Fig. 15.

Molecular switches on the extracellular surface of rhodopsin: Glu122-His211. Motion of the retinal chromophore toward H5 is revealed by an increase in NMR cross peak intensity between the retinal and Met207 (a) and by a decrease in cross peak intensity between the retinal and Gly121 (b). Panel (a) presents rows through the diagonal resonance of ³Cε-Met207 in rhodopsin and Meta II from 150 MHz ¹³C 2D DARR NMR spectra. Panel (b) presents rows through the diagonal resonance of ¹³Cα-Gly121 in rhodopsin and Meta II from 150 MHz ¹³C 2D DARR NMR spectra. Rearrangement of the hydrogen bonding network centered on His211 is revealed by changes in internuclear distance between His211 and surround in amino acids.

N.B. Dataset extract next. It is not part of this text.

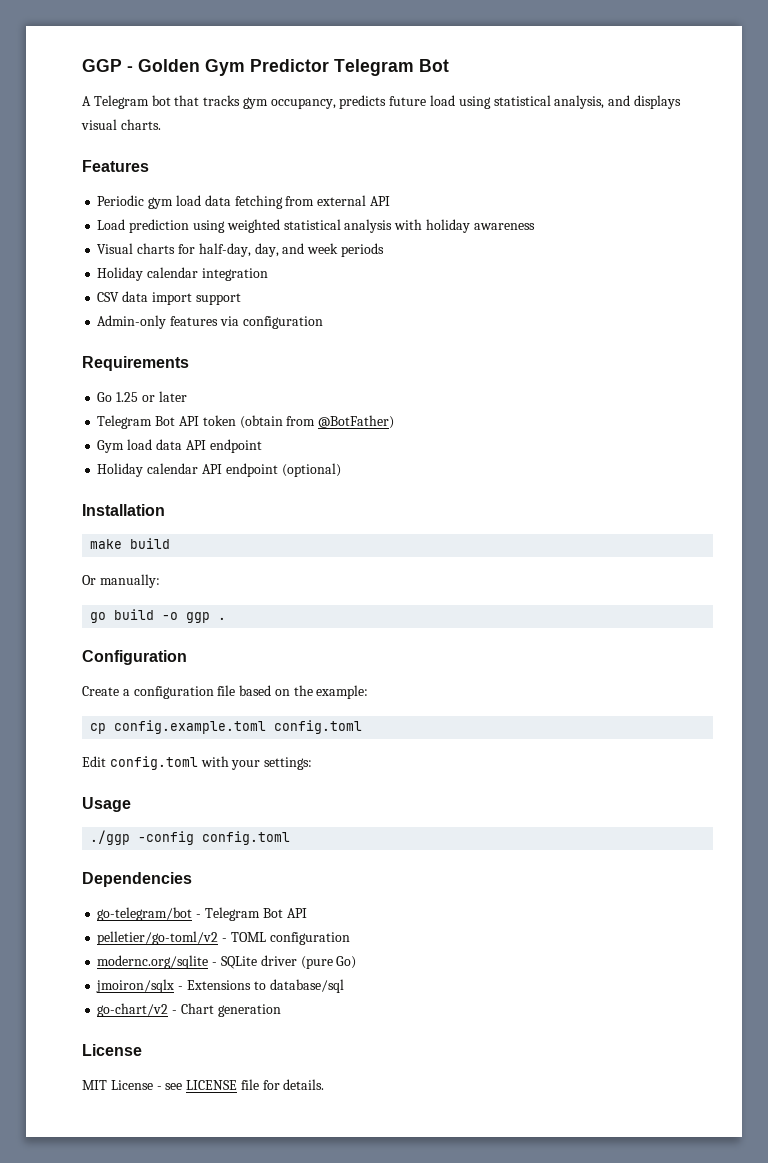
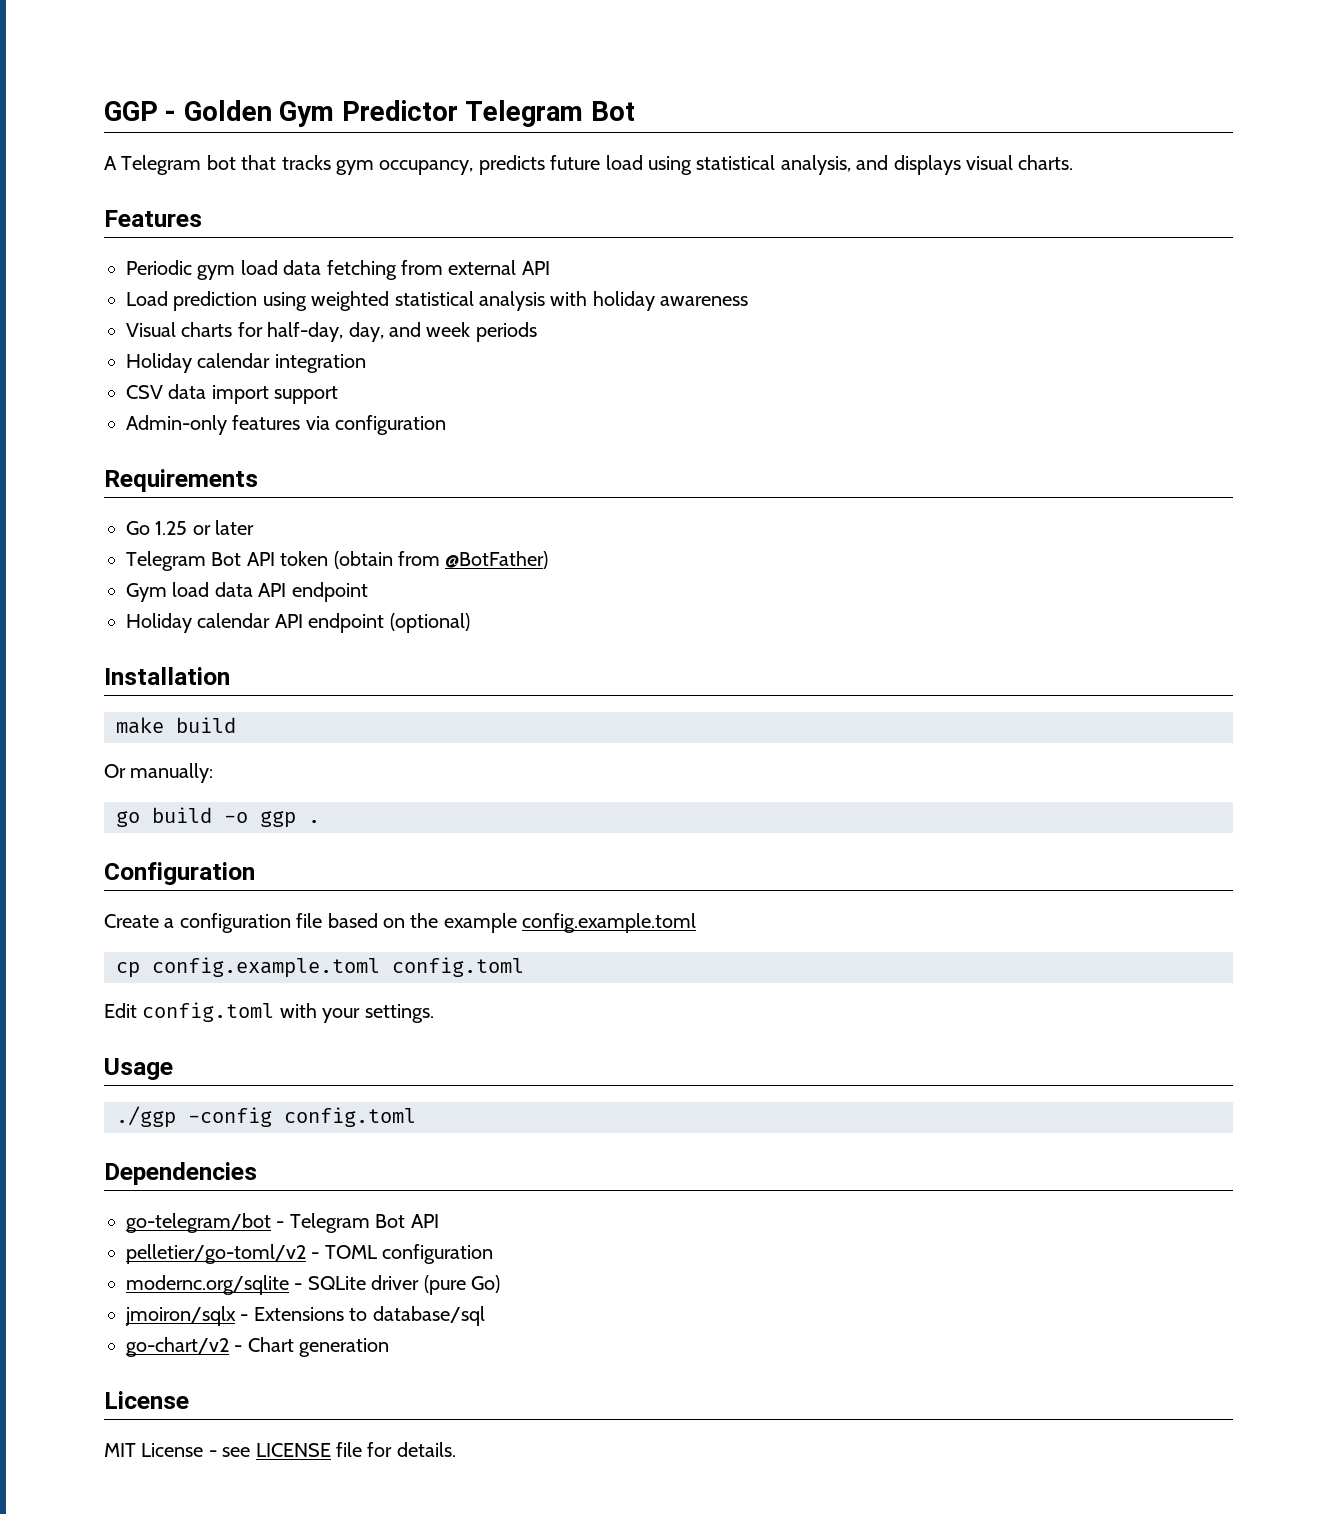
- Create a configuration file based on the example:
+ Create a configuration file based on the example config.example.toml
- Edit config.toml with your settings:
+ Edit config.toml with your settings.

In panel (c), rows are presented from 150 MHz ¹³C 2D DARR NMR spectra taken through the diagonal of ¹³Cε1-His211 in rhodopsin at 136.9 ppm and Meta II at 137.5 ppm. In rhodopsin, cross peaks are observed with ¹³Cβ-Cys167 at 23.7 ppm and with ¹³Cε-Met163 at 13.1 ppm. In Meta II, cross peaks with ¹³Cβ-Cys167 are observed at 25.3 ppm, with Met207 at 13.8 ppm and with Met163 at 11.2 ppm. On conversion to Meta II, the His211-Cys167 contact weakens, whereas the His211 side chain packs closer to the Met207 side chain on H5. In panel (d), a new cross peak appears between ¹³Cε-Met207 and ¹³Cβ-Cys167 in the formation of Meta II. (e) Guided molecular dynamics simulations show that the retinal chromophore in rhodopsin shifts toward H5 in Meta II. The retinal β-ionone ring contacts Glu122 and Met207 and leads to a change in a hydrogen bonding network involving H3, H4 and H5. The formation of a direct interaction between Glu122 and His211 stabilizes the active Meta II state. The figure is adapted from Ref. [106].